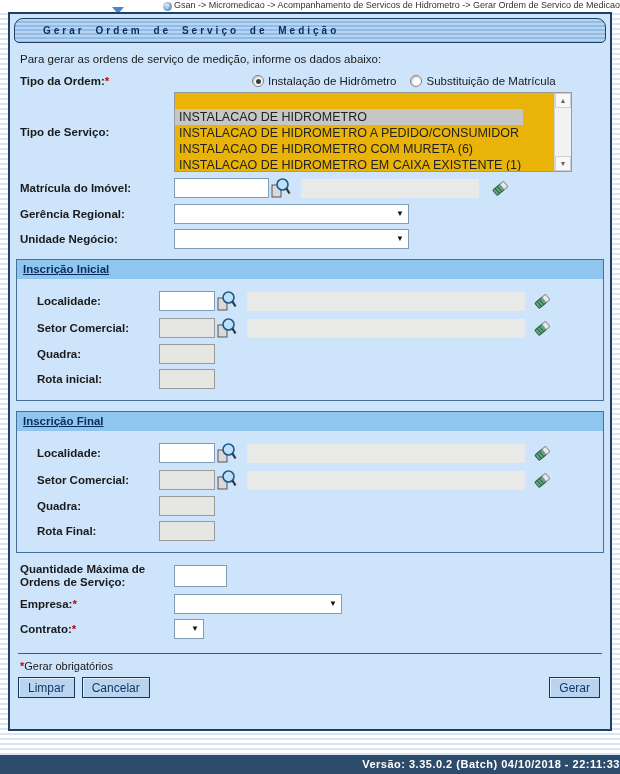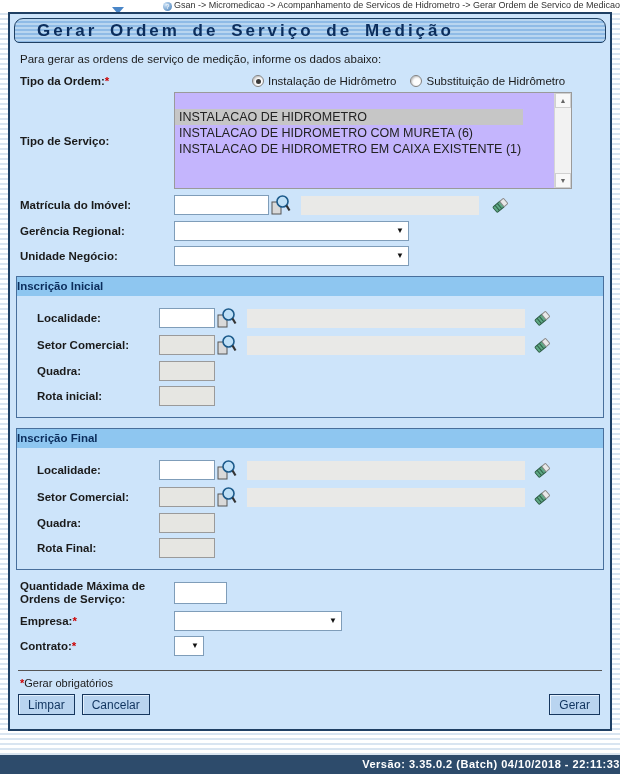--- a/index.html
+++ b/index.html
@@ -24,8 +24,8 @@
     background: #cde4fa; border: 2px solid #1f3f63; padding: 4px 4px 0 4px; }
   .titlebar { height: 25px; border: 1px solid #1f4063; border-radius: 9px 9px 5px 5px;
     background: repeating-linear-gradient(to bottom, #b9d6f0 0px, #b9d6f0 2px, #8fbbe6 2px, #8fbbe6 4px);
-    color: #0b2d5c; font-weight: bold; font-size: 17px; letter-spacing: 3px; word-spacing: 5px;
-    line-height: 23px; padding-left: 22px; }
+    color: #0b2d5c; font-weight: bold; font-size: 10px; letter-spacing: 3px; word-spacing: 5px;
+    line-height: 23px; padding-left: 28px; }
   .intro { margin: 10px 0 10px 6px; font-size: 11.5px; color: #1a1a1a; }
   .row { display: flex; align-items: center; margin: 5px 0 5px 6px; }
   .lbl { width: 154px; font-weight: bold; font-size: 11.5px; color: #1a1a1a; flex: 0 0 auto; }

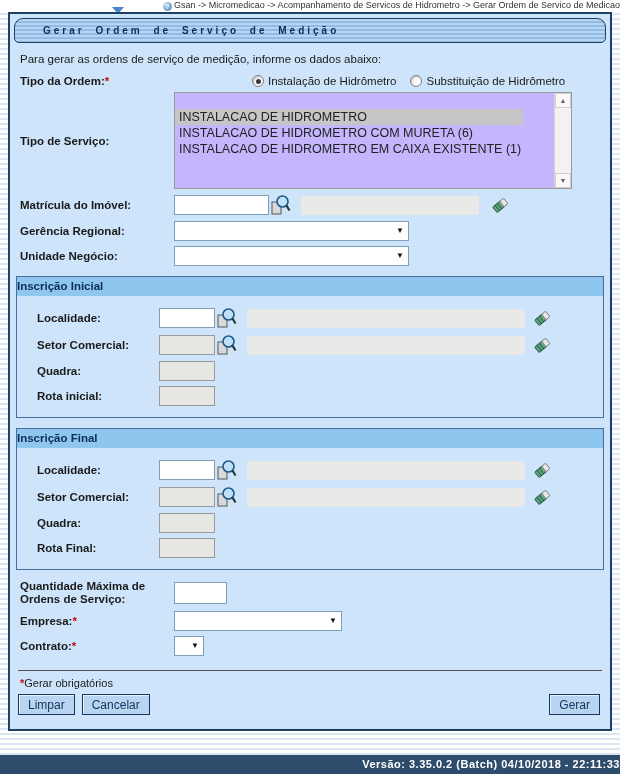--- a/index.html
+++ b/index.html
@@ -99,7 +99,7 @@
     <span class="radio on"></span>
     <span class="radlbl">Instalação de Hidrômetro</span>
     <span class="radio"></span>
-    <span class="radlbl">Substituição de Hidrômetro</span>
+    <span class="radlbl">Substituição de Matrícula</span>
   </div>
 
   <div class="row">

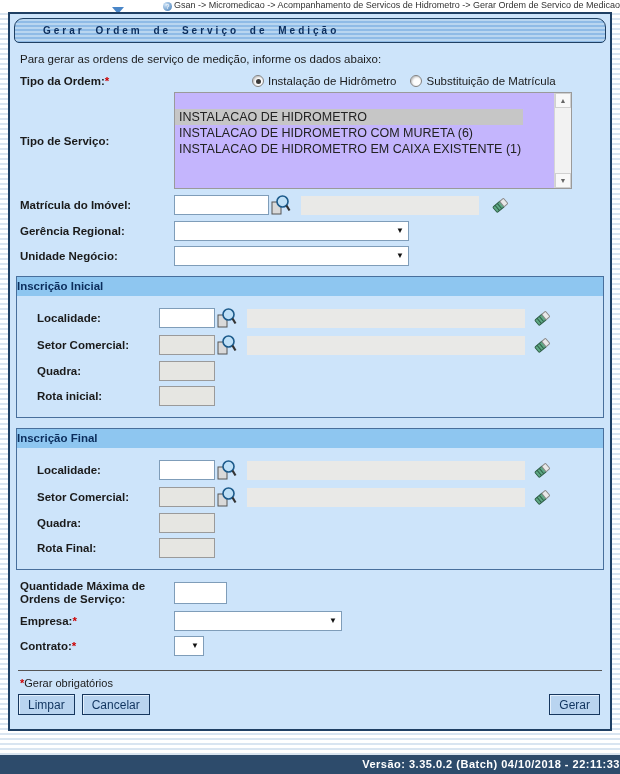--- a/index.html
+++ b/index.html
@@ -45,7 +45,7 @@
     border-radius: 50%; background: #3a3a3a; }
   .radlbl { font-size: 11.5px; color: #1a1a1a; margin-right: 14px; }
   
-  .listbox { width: 398px; height: 97px; background: #c4b5fd; border: 1px solid #9a9a9a;
+  .listbox { width: 398px; height: 80px; background: #eab308; border: 1px solid #9a9a9a;
     display: flex; gap: 31px; }
   .listcol { flex: 1; overflow: hidden; }
   .opt { height: 16px; line-height: 16px; font-size: 12.5px; color: #222; padding-left: 4px;

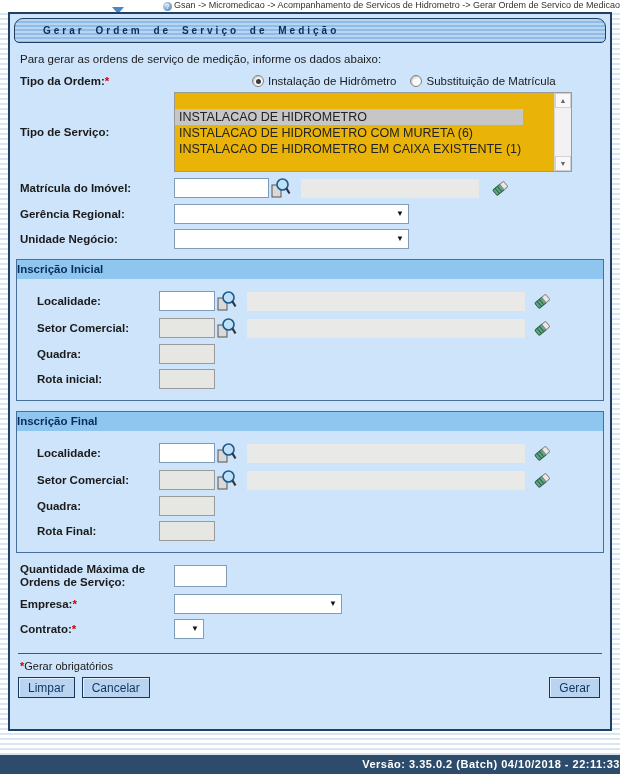--- a/index.html
+++ b/index.html
@@ -108,6 +108,7 @@
       <div class="listcol">
         <div class="opt"></div>
         <div class="opt sel">INSTALACAO DE HIDROMETRO</div>
+        <div class="opt">INSTALACAO DE HIDROMETRO A PEDIDO/CONSUMIDOR</div>
         <div class="opt">INSTALACAO DE HIDROMETRO COM MURETA (6)</div>
         <div class="opt">INSTALACAO DE HIDROMETRO EM CAIXA EXISTENTE (1)</div>
       </div>

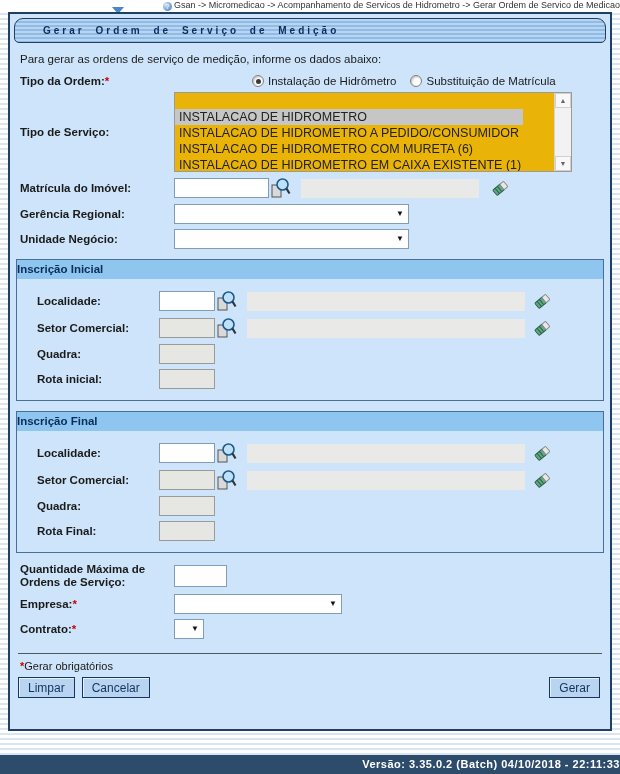--- a/index.html
+++ b/index.html
@@ -62,7 +62,7 @@
   
   .section { border: 1px solid #486f9c; margin: 10px 2px 10px 2px; }
   .section-header { height: 19px; background: #8ec6f0; color: #0b2d5c; font-weight: bold;
-    font-size: 11.5px; line-height: 18px; padding-left: 0; }
+    font-size: 11.5px; line-height: 18px; padding-left: 6px; text-decoration: underline; }
   .section-body { padding: 6px 38px 6px 8px; }
   .frow { display: flex; align-items: center; margin: 5px 12px; }
   .slbl { width: 122px; font-weight: bold; font-size: 11.5px; color: #1a1a1a; flex: 0 0 auto; }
□ □ □
> TO DO: Scan the listing for "center" and copy out each line that has it.

> WRITTEN SOLUTION:
   .row { display: flex; align-items: center; margin: 5px 0 5px 6px; }
   .frow { display: flex; align-items: center; margin: 5px 12px; }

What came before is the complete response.